Stored items:
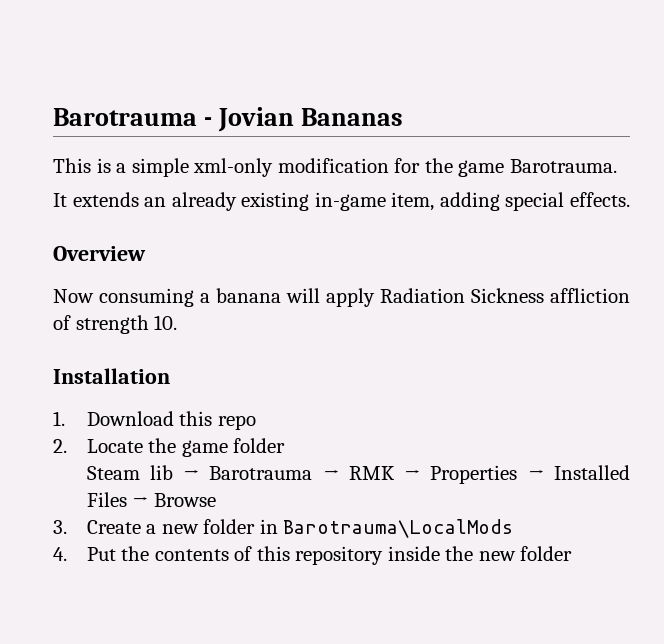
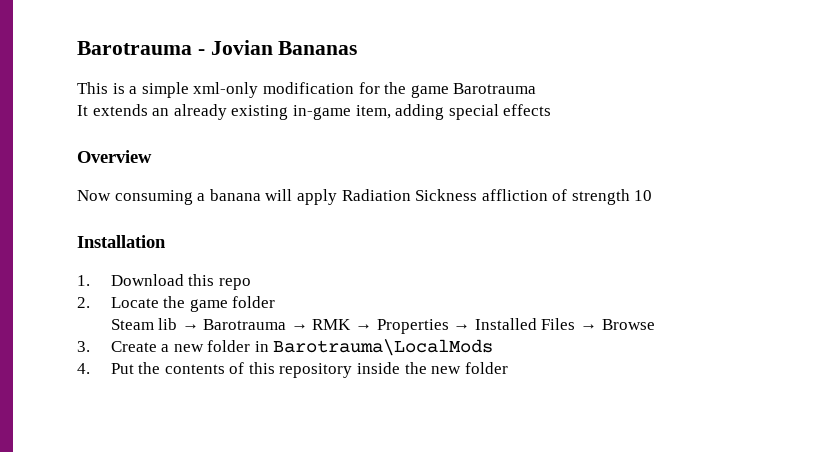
- This is a simple xml-only modification for the game Barotrauma.
+ This is a simple xml-only modification for the game Barotrauma
- It extends an already existing in-game item, adding special effects.
+ It extends an already existing in-game item, adding special effects
- Now consuming a banana will apply Radiation Sickness affliction of strength 10.
+ Now consuming a banana will apply Radiation Sickness affliction of strength 10

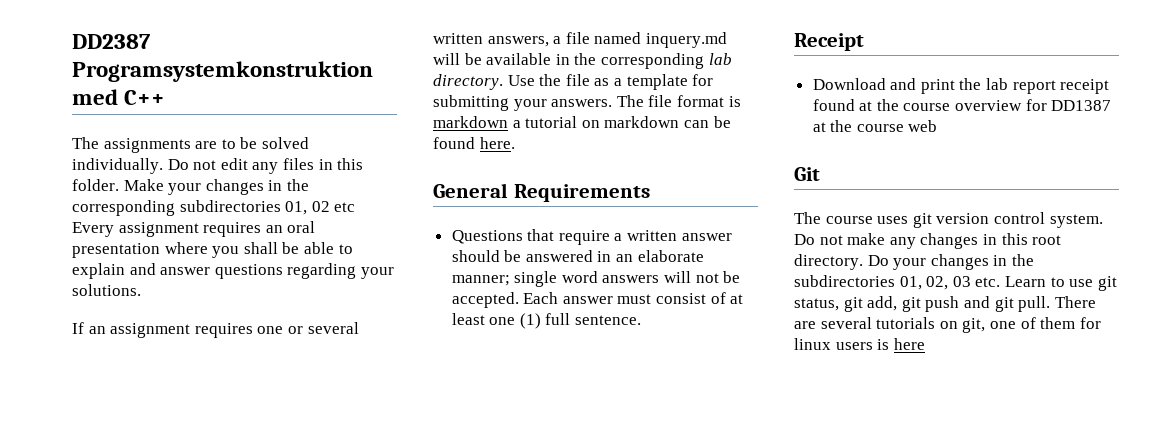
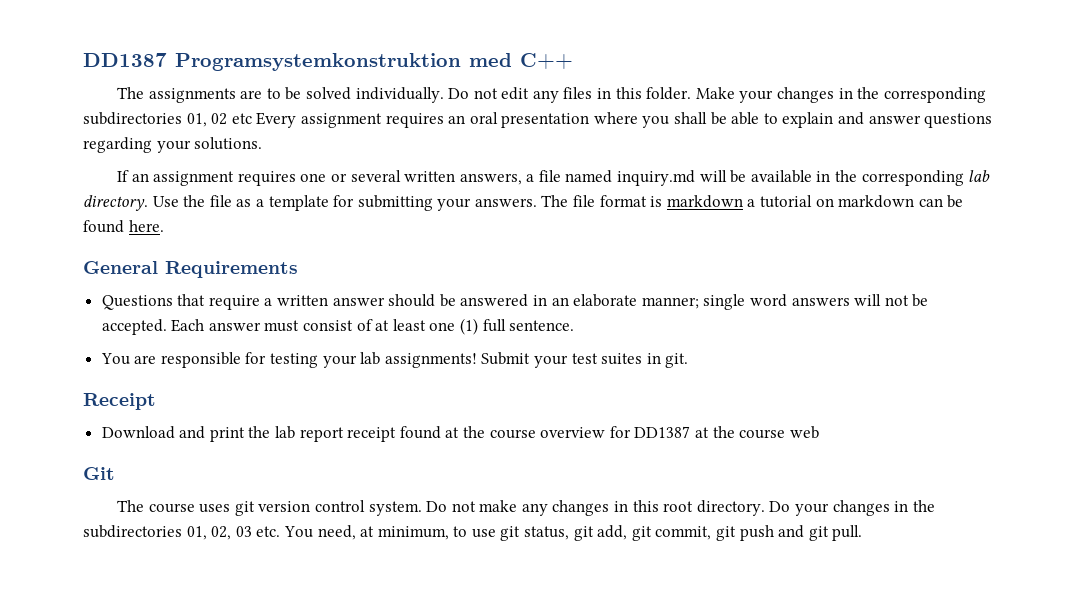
- DD2387 Programsystemkonstruktion med C++
+ DD1387 Programsystemkonstruktion med C++
- If an assignment requires one or several written answers, a file named inquery.md will be available in the corresponding lab directory.
+ If an assignment requires one or several written answers, a file named inquiry.md will be available in the corresponding lab directory.
+ You are responsible for testing your lab assignments! Submit your test suites in git.
- Do your changes in the subdirectories 01, 02, 03 etc. Learn to use git status, git add, git push and git pull. There are several tutorials on git, one of them for linux users is here
+ Do your changes in the subdirectories 01, 02, 03 etc. You need, at minimum, to use git status, git add, git commit, git push and git pull.

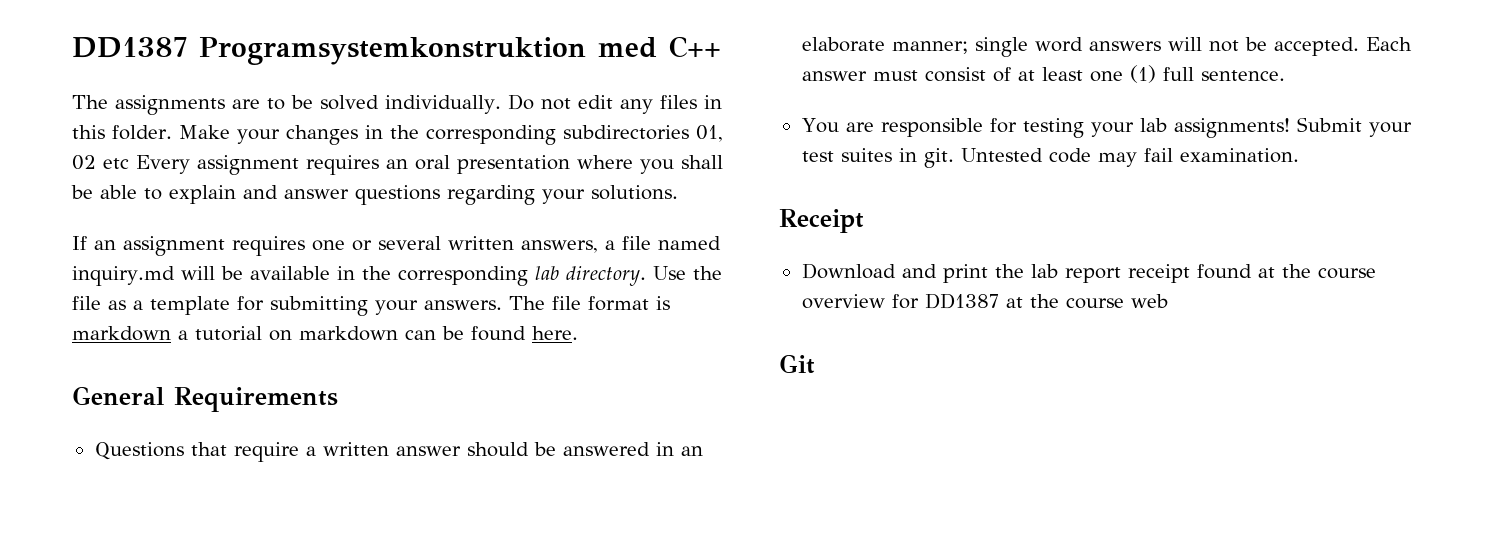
+ Untested code may fail examination.
- The course uses git version control system. Do not make any changes in this root directory. Do your changes in the subdirectories 01, 02, 03 etc. You need, at minimum, to use git status, git add, git commit, git push and git pull.

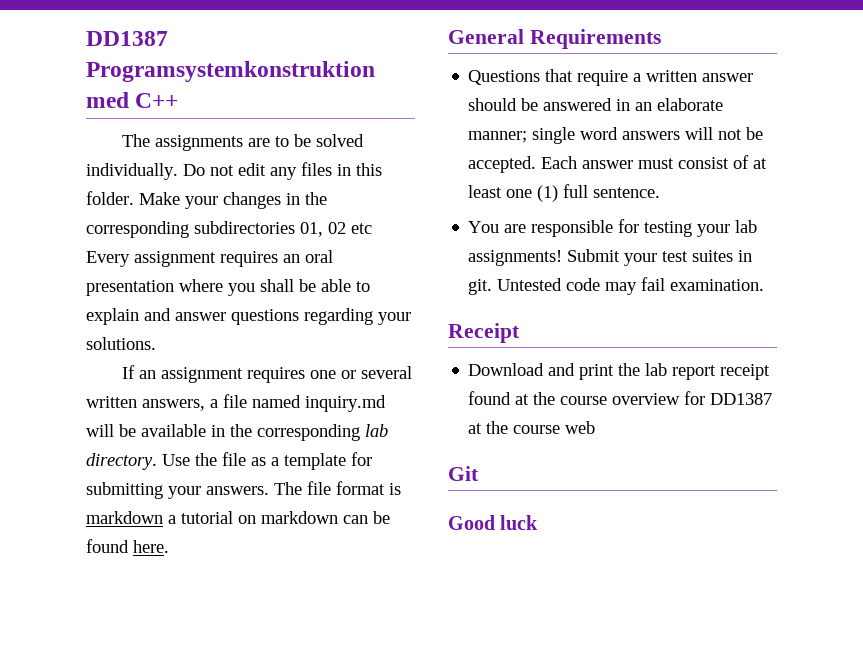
+ Good luck

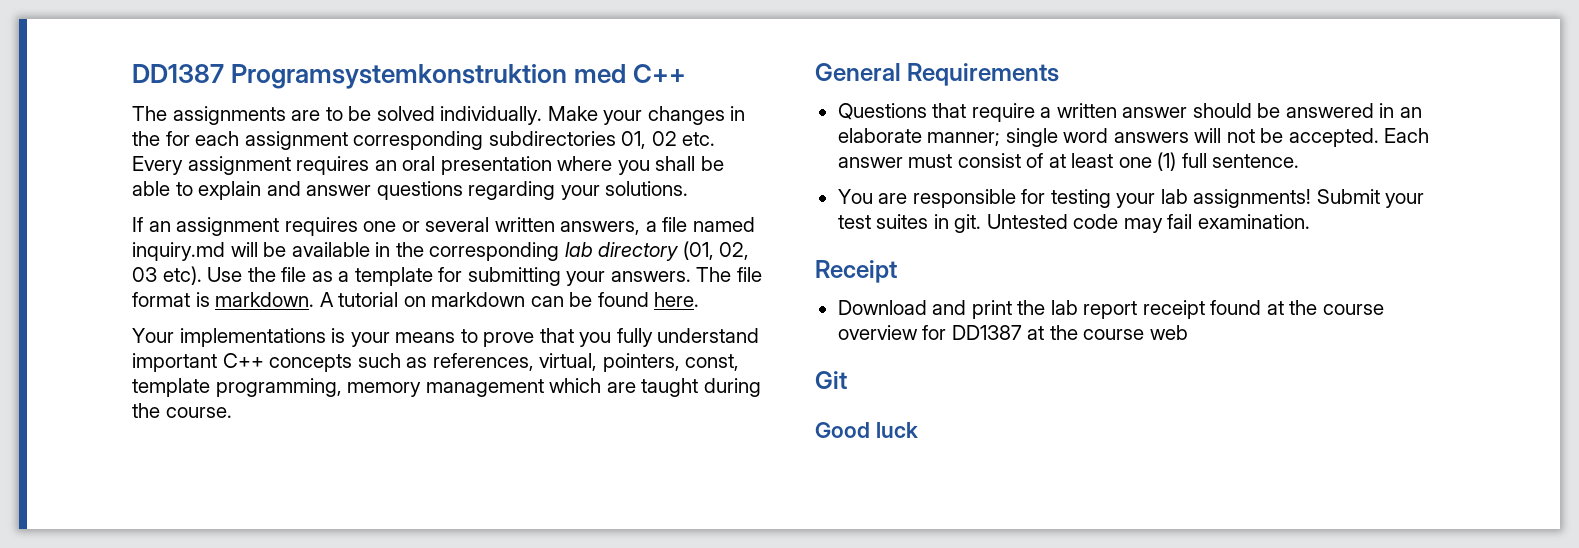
- Do not edit any files in this folder.
- Make your changes in the corresponding subdirectories 01, 02 etc Every assignment requires an oral presentation where you shall be able to explain and answer questions regarding your solutions.
+ Make your changes in the for each assignment corresponding subdirectories 01, 02 etc. Every assignment requires an oral presentation where you shall be able to explain and answer questions regarding your solutions.
- If an assignment requires one or several written answers, a file named inquiry.md will be available in the corresponding lab directory.
+ If an assignment requires one or several written answers, a file named inquiry.md will be available in the corresponding lab directory (01, 02, 03 etc).
- The file format is markdown a tutorial on markdown can be found here.
+ The file format is markdown. A tutorial on markdown can be found here.
+ Your implementations is your means to prove that you fully understand important C++ concepts such as references, virtual, pointers, const, template programming, memory management which are taught during the course.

Instructions for the task
All of the data above should be printed again exactly, though none of the pictures belong in the copy.

Response to this exercise
- This is a simple xml-only modification for the game Barotrauma.
+ This is a simple xml-only modification for the game Barotrauma
- It extends an already existing in-game item, adding special effects.
+ It extends an already existing in-game item, adding special effects
- Now consuming a banana will apply Radiation Sickness affliction of strength 10.
+ Now consuming a banana will apply Radiation Sickness affliction of strength 10

- DD2387 Programsystemkonstruktion med C++
+ DD1387 Programsystemkonstruktion med C++
- If an assignment requires one or several written answers, a file named inquery.md will be available in the corresponding lab directory.
+ If an assignment requires one or several written answers, a file named inquiry.md will be available in the corresponding lab directory.
+ You are responsible for testing your lab assignments! Submit your test suites in git.
- Do your changes in the subdirectories 01, 02, 03 etc. Learn to use git status, git add, git push and git pull. There are several tutorials on git, one of them for linux users is here
+ Do your changes in the subdirectories 01, 02, 03 etc. You need, at minimum, to use git status, git add, git commit, git push and git pull.

+ Untested code may fail examination.
- The course uses git version control system. Do not make any changes in this root directory. Do your changes in the subdirectories 01, 02, 03 etc. You need, at minimum, to use git status, git add, git commit, git push and git pull.

+ Good luck

- Do not edit any files in this folder.
- Make your changes in the corresponding subdirectories 01, 02 etc Every assignment requires an oral presentation where you shall be able to explain and answer questions regarding your solutions.
+ Make your changes in the for each assignment corresponding subdirectories 01, 02 etc. Every assignment requires an oral presentation where you shall be able to explain and answer questions regarding your solutions.
- If an assignment requires one or several written answers, a file named inquiry.md will be available in the corresponding lab directory.
+ If an assignment requires one or several written answers, a file named inquiry.md will be available in the corresponding lab directory (01, 02, 03 etc).
- The file format is markdown a tutorial on markdown can be found here.
+ The file format is markdown. A tutorial on markdown can be found here.
+ Your implementations is your means to prove that you fully understand important C++ concepts such as references, virtual, pointers, const, template programming, memory management which are taught during the course.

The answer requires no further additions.